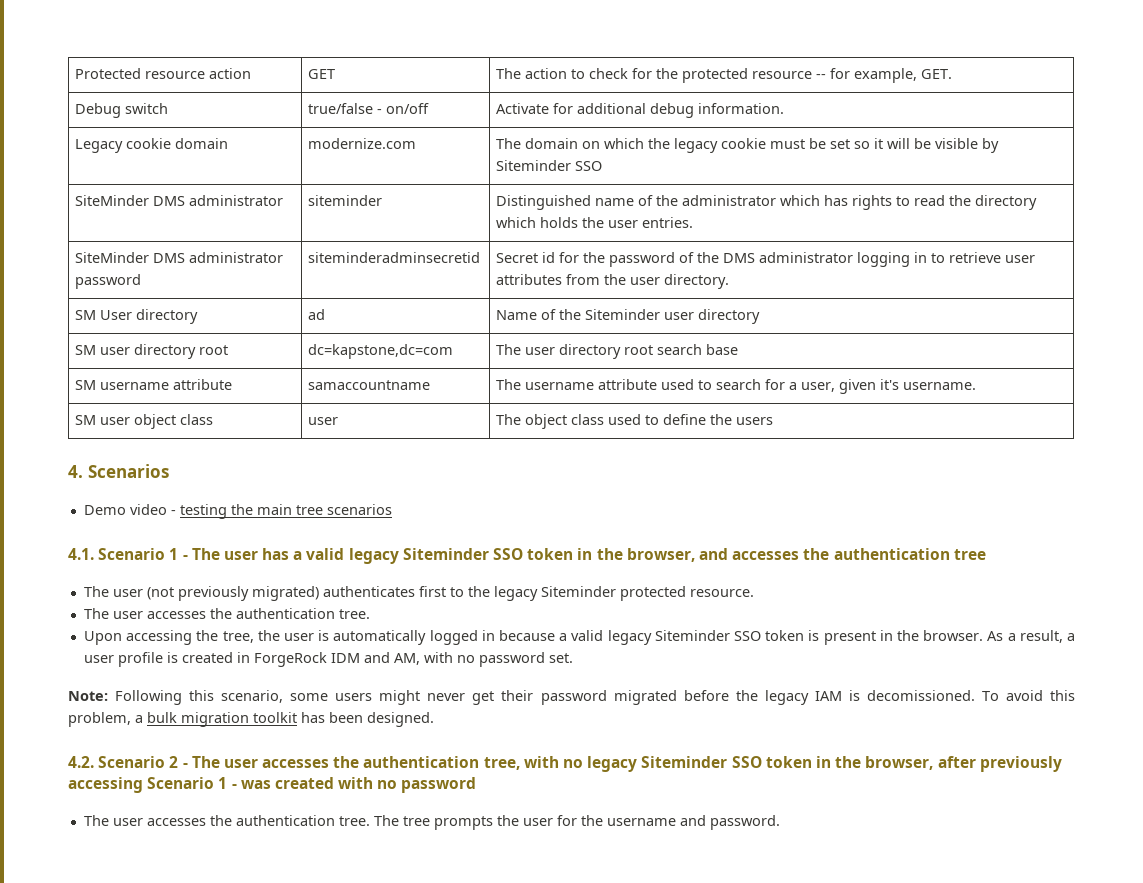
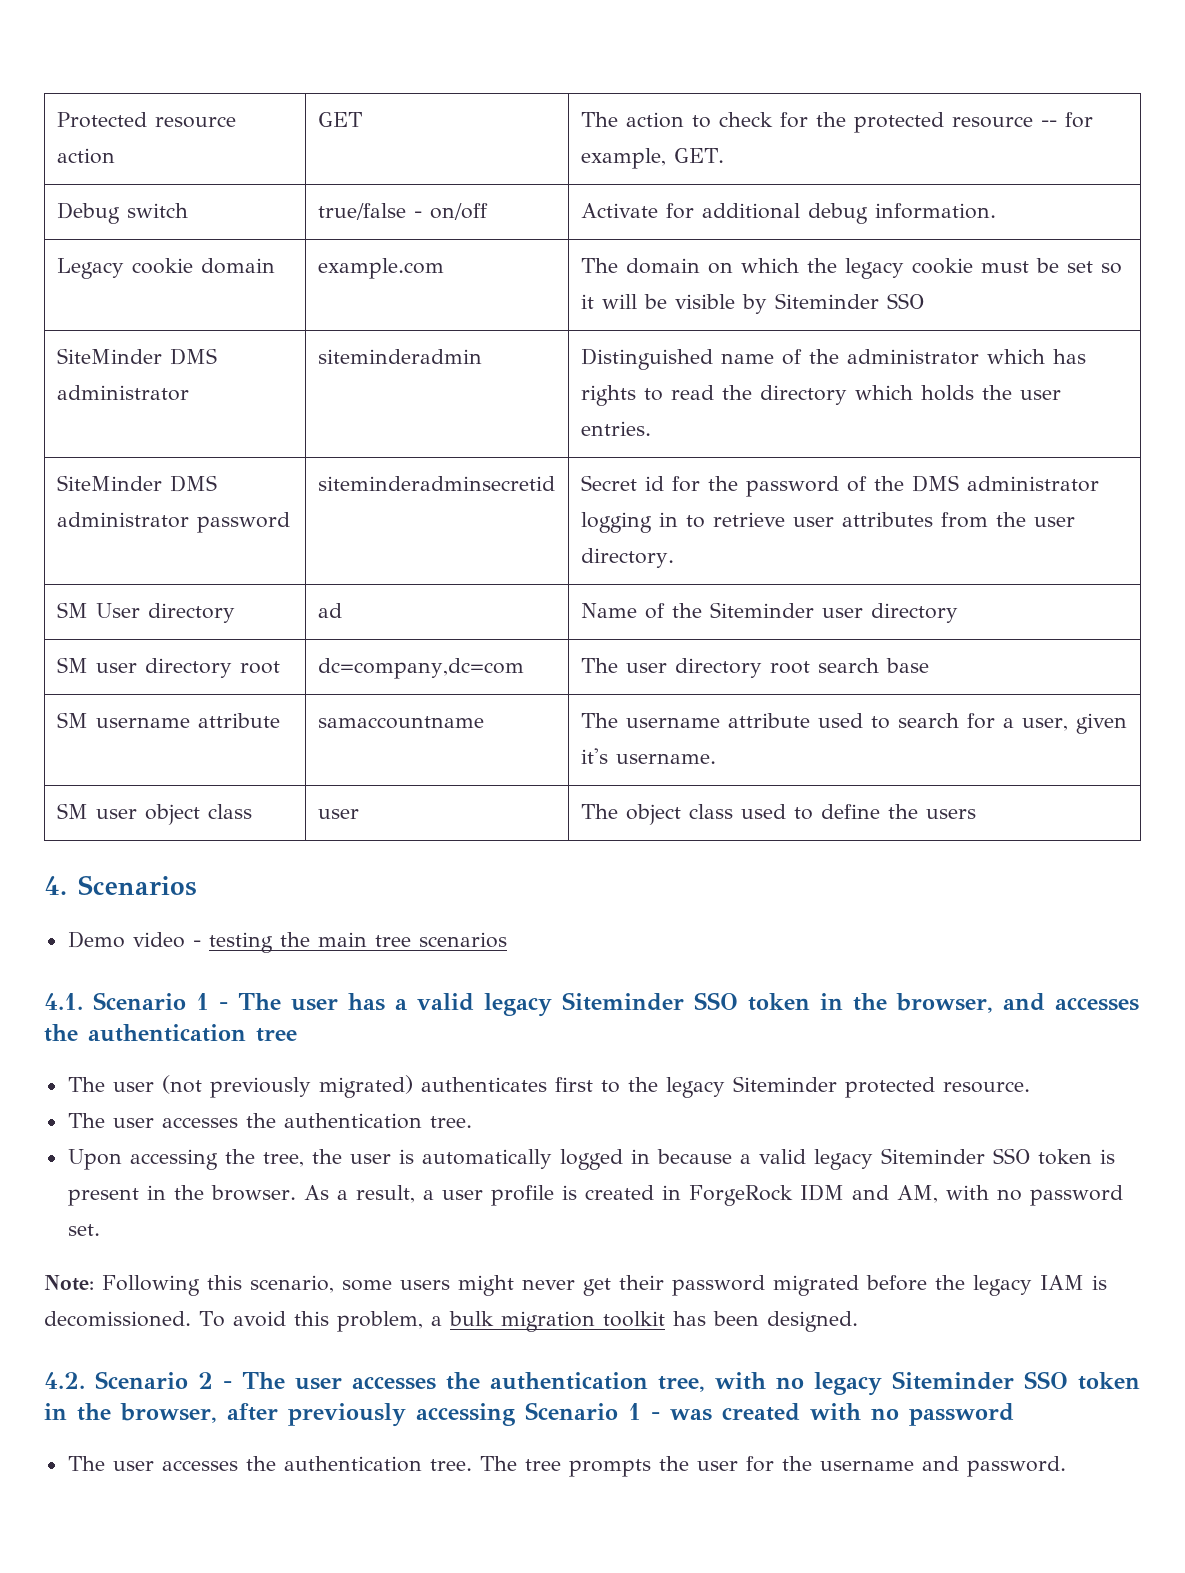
- Legacy cookie domain | modernize.com | The domain on which the legacy cookie must be set so it will be visible by Siteminder SSO
+ Legacy cookie domain | example.com | The domain on which the legacy cookie must be set so it will be visible by Siteminder SSO
- SiteMinder DMS administrator | siteminder | Distinguished name of the administrator which has rights to read the directory which holds the user entries.
+ SiteMinder DMS administrator | siteminderadmin | Distinguished name of the administrator which has rights to read the directory which holds the user entries.
- SM user directory root | dc=kapstone,dc=com | The user directory root search base
+ SM user directory root | dc=company,dc=com | The user directory root search base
----
→ The task: Could you write out the whole listing exactly, dropping the pictures?

→ Expected answer:
- Legacy cookie domain | modernize.com | The domain on which the legacy cookie must be set so it will be visible by Siteminder SSO
+ Legacy cookie domain | example.com | The domain on which the legacy cookie must be set so it will be visible by Siteminder SSO
- SiteMinder DMS administrator | siteminder | Distinguished name of the administrator which has rights to read the directory which holds the user entries.
+ SiteMinder DMS administrator | siteminderadmin | Distinguished name of the administrator which has rights to read the directory which holds the user entries.
- SM user directory root | dc=kapstone,dc=com | The user directory root search base
+ SM user directory root | dc=company,dc=com | The user directory root search base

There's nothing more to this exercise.